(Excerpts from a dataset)
*** Block opens ***

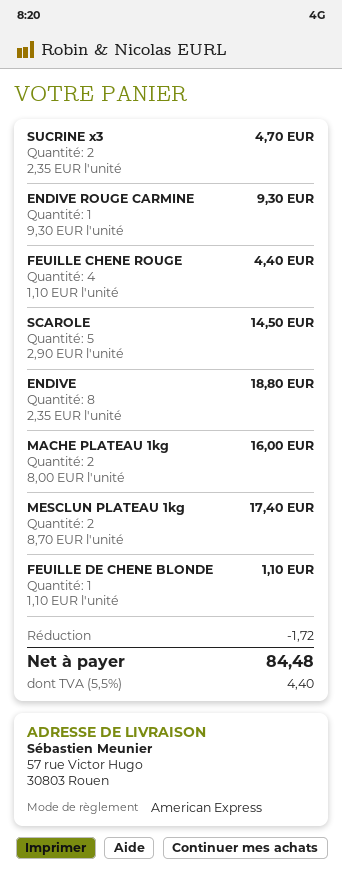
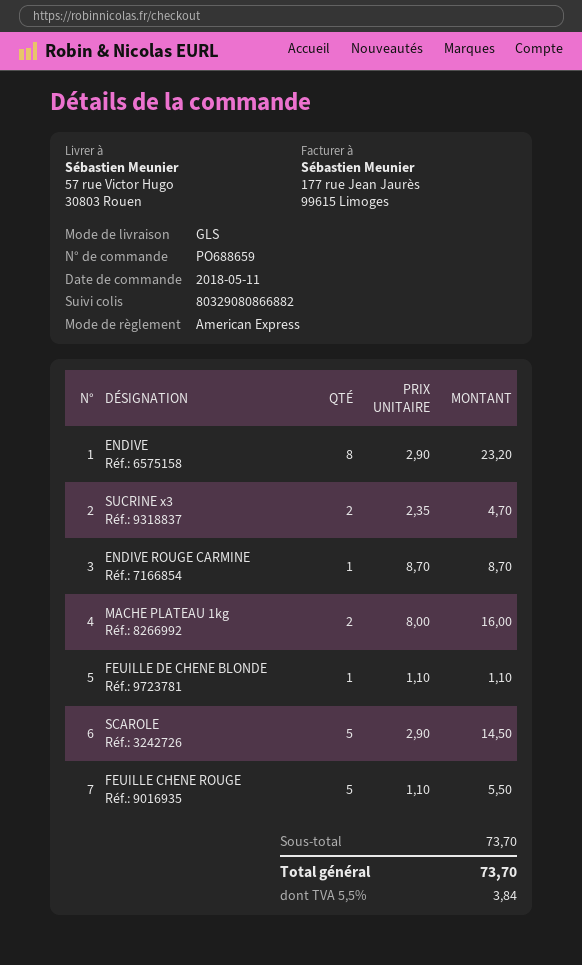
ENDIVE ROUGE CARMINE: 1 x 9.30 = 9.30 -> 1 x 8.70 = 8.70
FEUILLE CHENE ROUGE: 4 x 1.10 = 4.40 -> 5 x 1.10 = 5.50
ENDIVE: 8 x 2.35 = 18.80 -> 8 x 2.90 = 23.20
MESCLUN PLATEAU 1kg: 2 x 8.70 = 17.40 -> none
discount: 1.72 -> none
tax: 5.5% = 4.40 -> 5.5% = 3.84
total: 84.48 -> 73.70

*** Block closes ***
*** Block opens ***

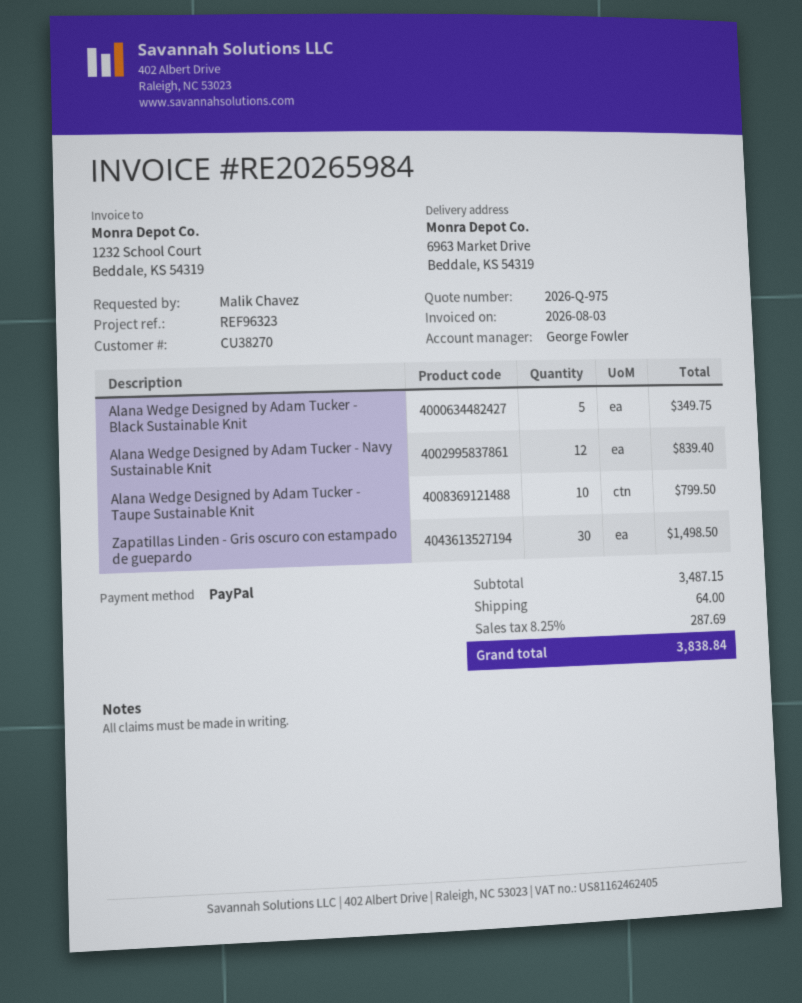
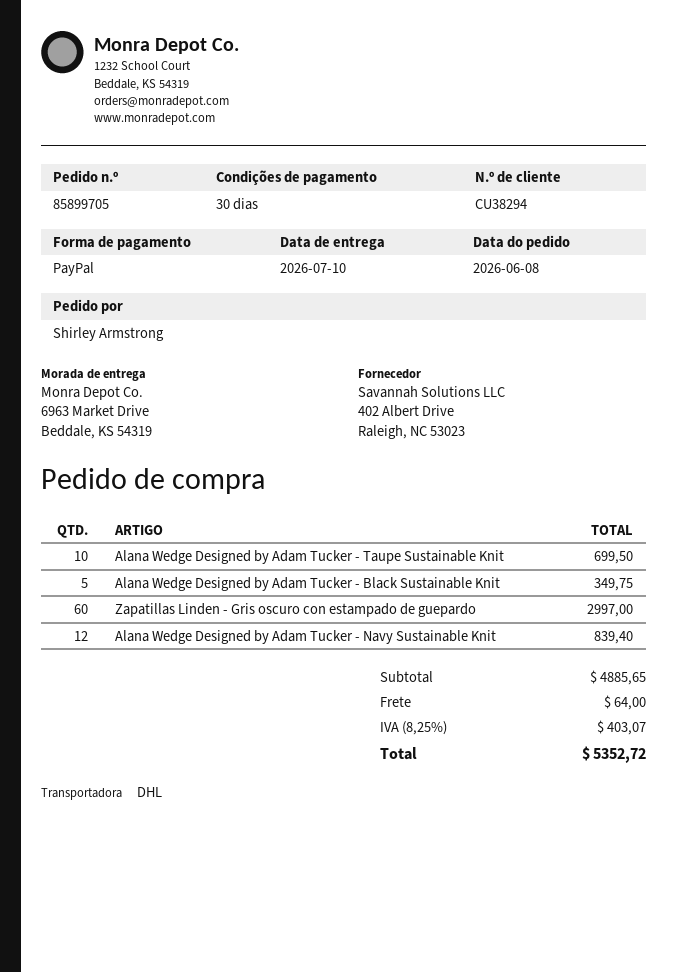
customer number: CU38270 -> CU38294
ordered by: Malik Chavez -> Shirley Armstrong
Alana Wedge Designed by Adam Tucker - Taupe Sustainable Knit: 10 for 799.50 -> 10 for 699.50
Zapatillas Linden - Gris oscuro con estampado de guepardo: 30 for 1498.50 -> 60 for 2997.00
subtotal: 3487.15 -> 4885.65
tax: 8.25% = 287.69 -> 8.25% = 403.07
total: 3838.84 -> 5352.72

*** Block closes ***
*** Block opens ***

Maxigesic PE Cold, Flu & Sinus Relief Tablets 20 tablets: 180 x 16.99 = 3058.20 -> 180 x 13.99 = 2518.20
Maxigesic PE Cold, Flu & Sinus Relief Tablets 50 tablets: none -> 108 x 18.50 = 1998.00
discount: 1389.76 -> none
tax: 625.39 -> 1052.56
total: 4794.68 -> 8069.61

*** Block closes ***

Exercise instructions.
Using the records above, find and show each line with the string "Maxigesic".

Written solution.
Maxigesic PE Cold, Flu & Sinus Relief Tablets 20 tablets: 180 x 16.99 = 3058.20 -> 180 x 13.99 = 2518.20
Maxigesic PE Cold, Flu & Sinus Relief Tablets 50 tablets: none -> 108 x 18.50 = 1998.00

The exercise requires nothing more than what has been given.